WHAT YOU HAVE TO DO » Return every line of the data below that includes the string "LibreSSL".

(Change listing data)
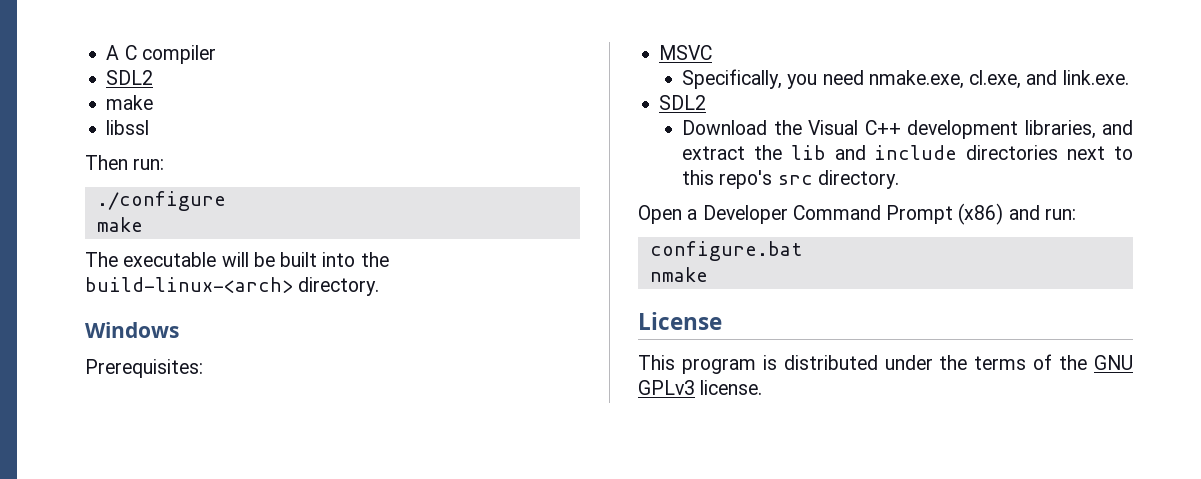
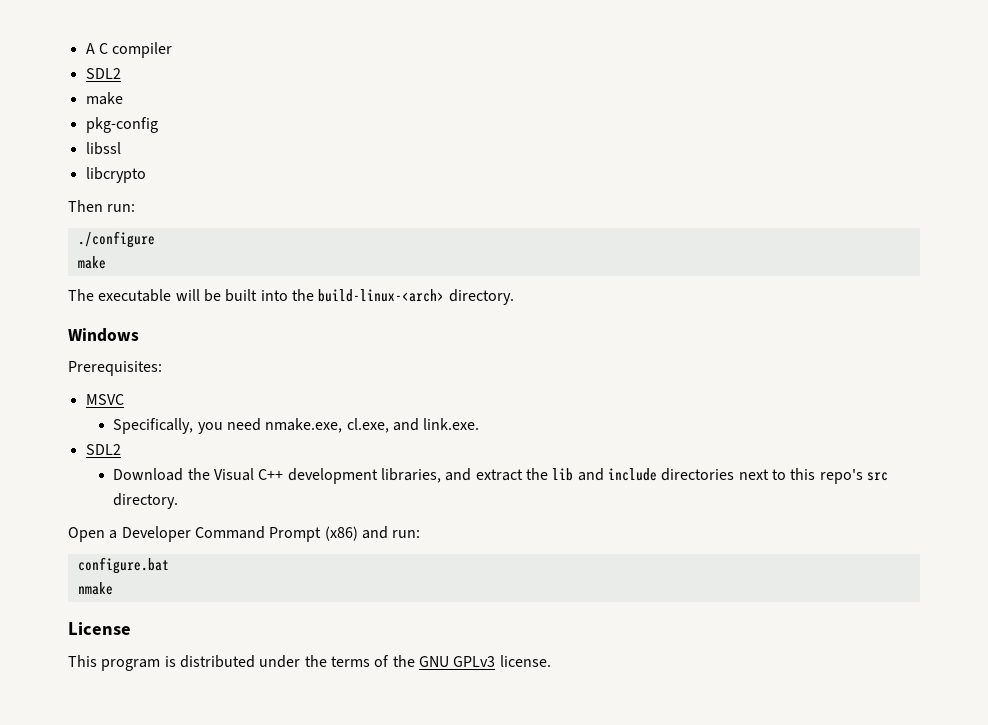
(154, 102) none -> [85,117,158,133] // pkg-config
(150, 127) none -> [85,167,146,183] // libcrypto

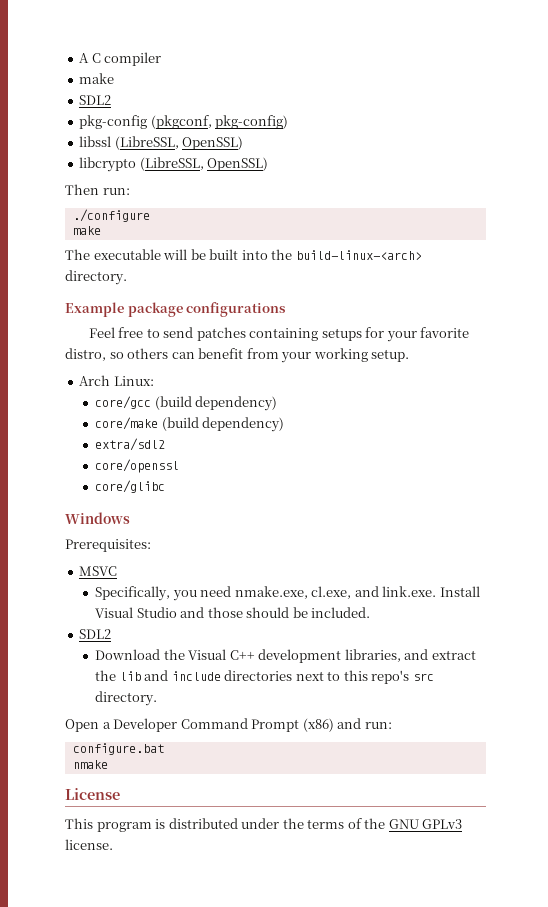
[85,68,121,79] [85,92,123,105] // SDL2 // make -> [79,73,115,84] [79,95,112,105] // make // SDL2
(158, 125) none -> [150,115,289,129] (pkgconf, pkg-config)
(121, 148) none -> [114,136,244,150] (LibreSSL, OpenSSL)
(146, 175) none -> [139,157,269,171] (LibreSSL, OpenSSL)
(514, 297) none -> [65,302,287,317] [88,327,470,342] [65,348,410,363] [79,375,154,386] [95,396,278,411] [95,417,285,432] [95,438,166,451] [95,459,180,473] [95,480,166,493] // Example package configurations // Feel free to send patches containing setups for your favorite distro, so others can benefit from your working setup. // Arch Linux: // core/gcc (build dependency) // core/make (build dependency) // extra/sdl2 // core/openssl // core/glibc
(480, 424) none -> [439,586,480,597] [95,607,371,618] Install Visual Studio and those should be included.

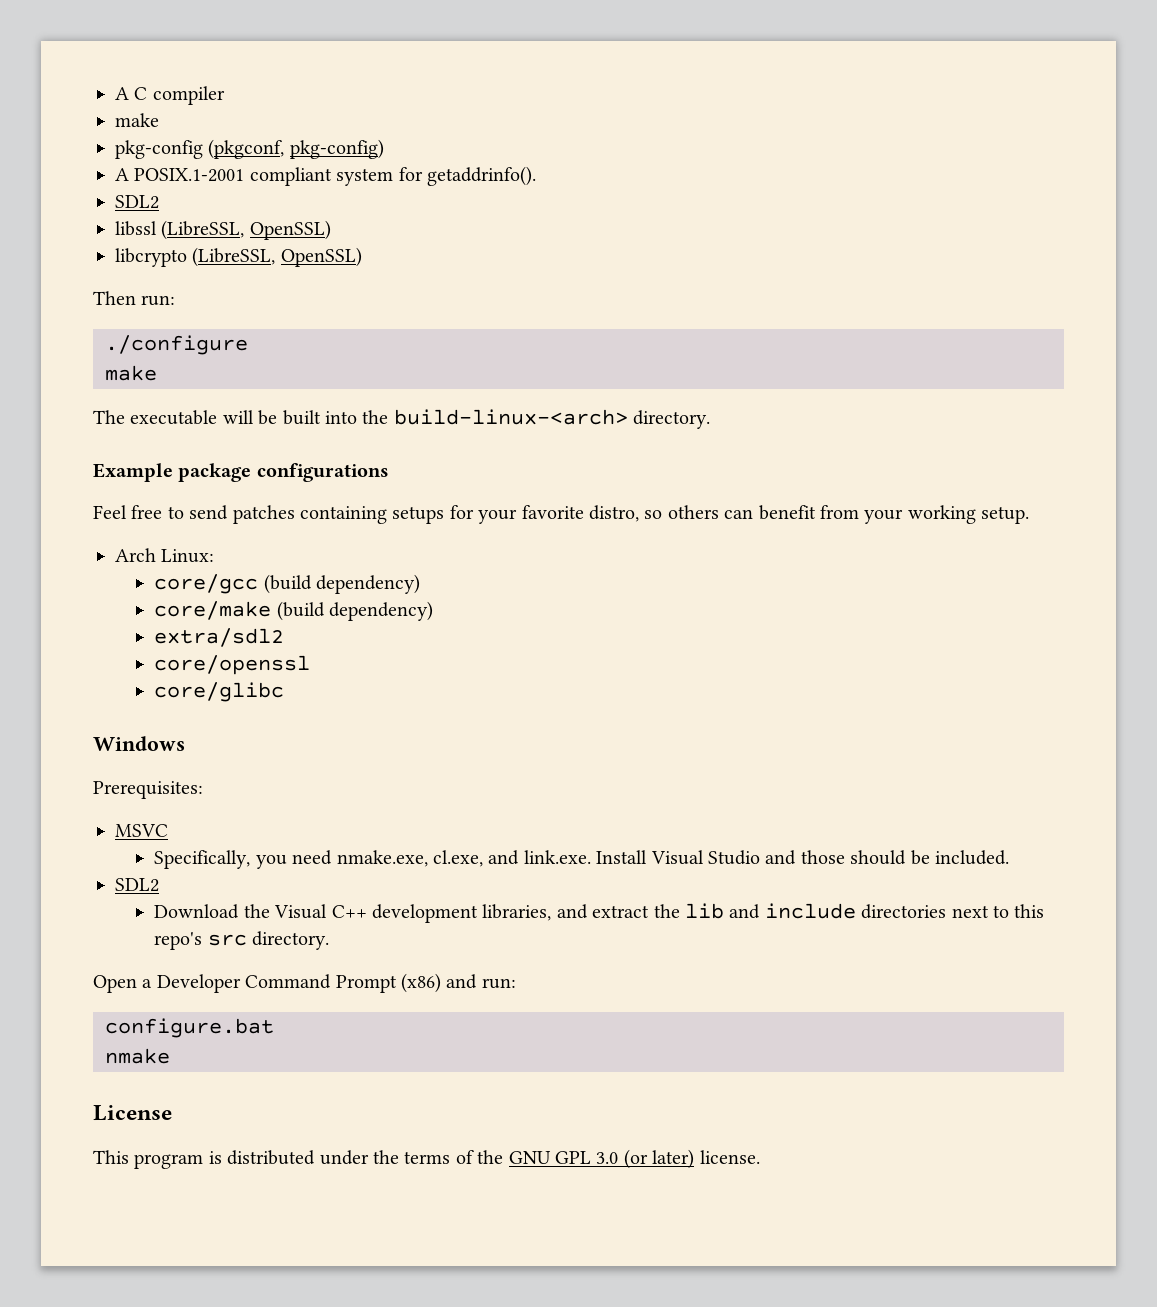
[79,95,112,105] // SDL2 -> (159, 120) none
(289, 122) none -> [115,166,536,186] [115,195,159,209] // A POSIX.1-2001 compliant system for getaddrinfo(). // SDL2
[422,819,463,829] GPLv3 -> [554,1149,695,1169] GPL 3.0 (or later)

ANSWER BOX »
(121, 148) none -> [114,136,244,150] (LibreSSL, OpenSSL)
(146, 175) none -> [139,157,269,171] (LibreSSL, OpenSSL)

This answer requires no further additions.